Microtubule flux in spindles of insect spermatocytes, long-used models for studies on chromosome behavior during meiosis, was revealed after iontophoretic microinjection of rhodamine-conjugated (rh)-tubulin and fluorescent speckle microscopy. In time-lapse movies of crane-fly spermtocytes, fluorescent speckles generated when rh-tubulin incorporated at microtubule plus ends moved poleward through each half-spindle and then were lost from microtubule minus ends at the spindle poles.

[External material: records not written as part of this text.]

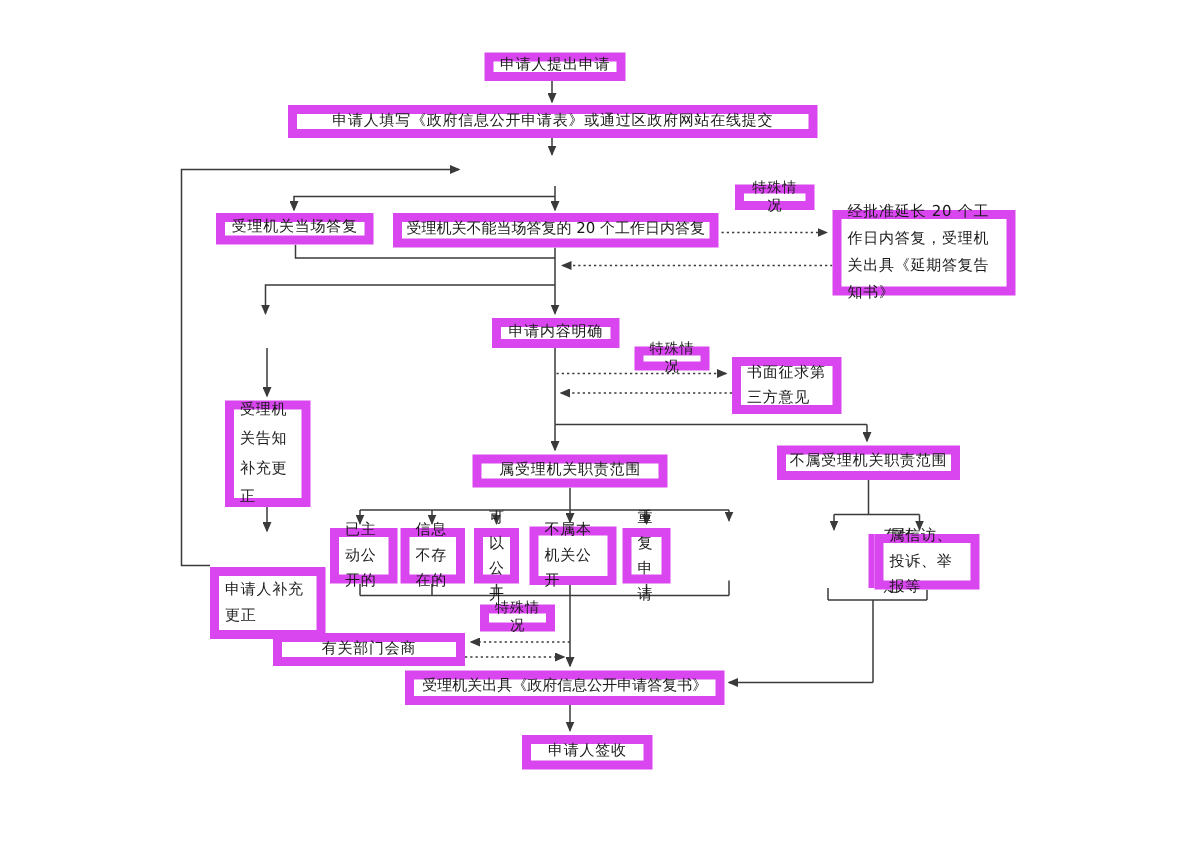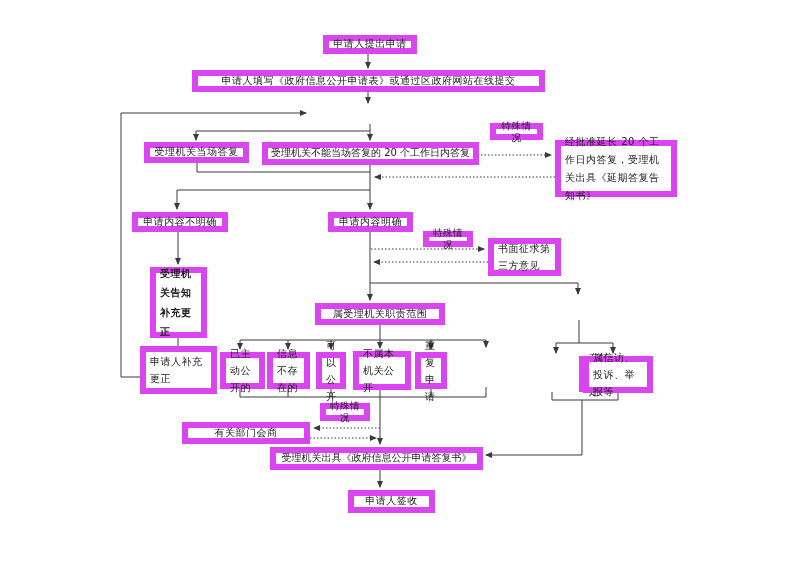"申请内容不明确" div.box { html: <div>申请内容不明确</div> -> none }
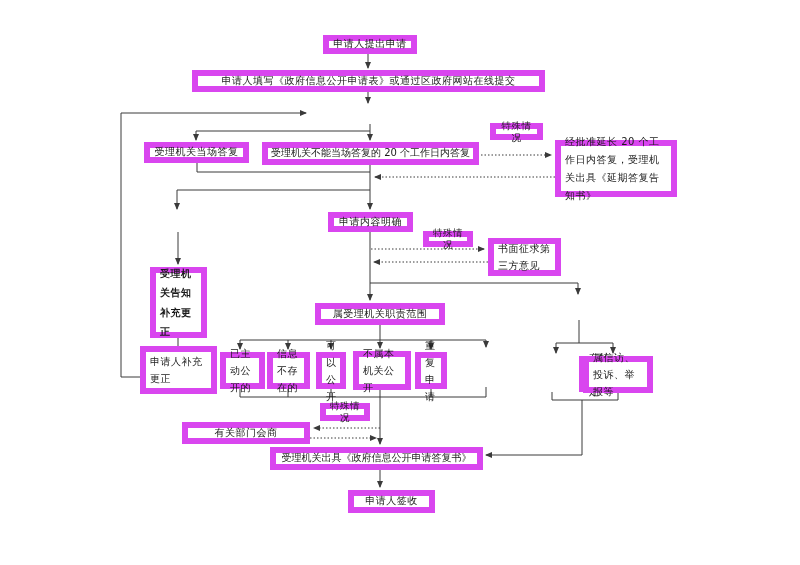"受理机关告知补充更正" div.box { font-weight: bold -> none }
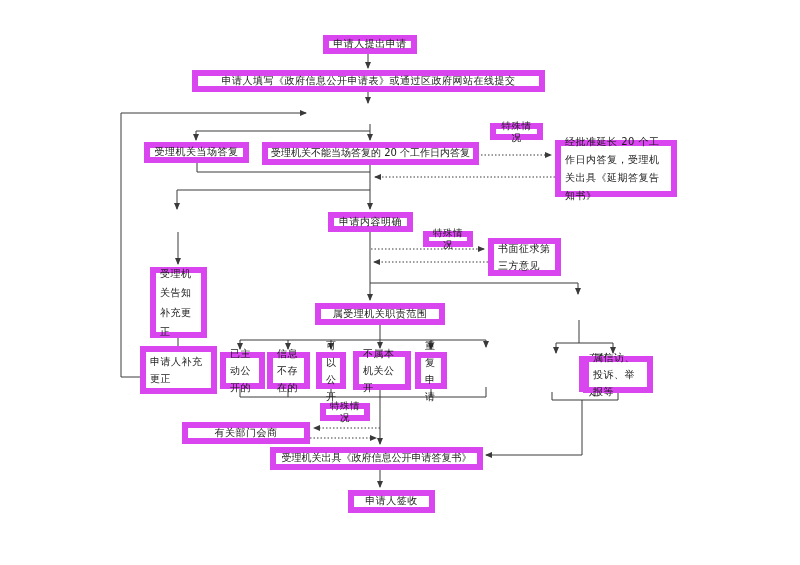"不属受理机关职责范围" div.box { html: none -> <div>不属受理机关职责范围</div> }
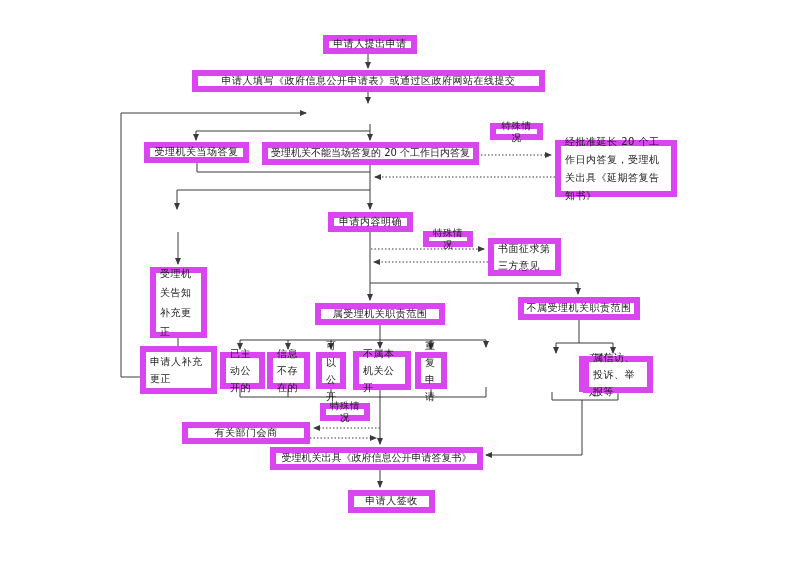"申请人补充更正" div.box { top: 346px -> 378px }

The average poleward velocity of approximately 0.7 microm/min for speckles within kinetochore microtubules at metaphase increased during anaphase to approximately 0.9 microm/min. Segregating half-bivalents had an average poleward velocity of approximately 0.5 microm/min, about half that of speckles within shortening kinetochore fibers. When injected during anaphase, rhtubulin was incorporated at kinetochores, and kinetochore fiber fluorescence spread poleward as anaphase progressed. The results show that tubulin subunits are added to the plus end of kinetochore microtubules and are removed from their minus ends at the poles, all while attached chromosomes move poleward during anaphase A. The results cannot be explained by a Pac-man model, in which 1) kinetochore-based, minus end-directed motors generate poleward forces for anaphase A and 2) kinetochore microtubules shorten at their plus ends. Rather, in these cells, kinetochore fiber shortening during anaphase A occurs exclusively at the minus ends of kinetochore microtubules.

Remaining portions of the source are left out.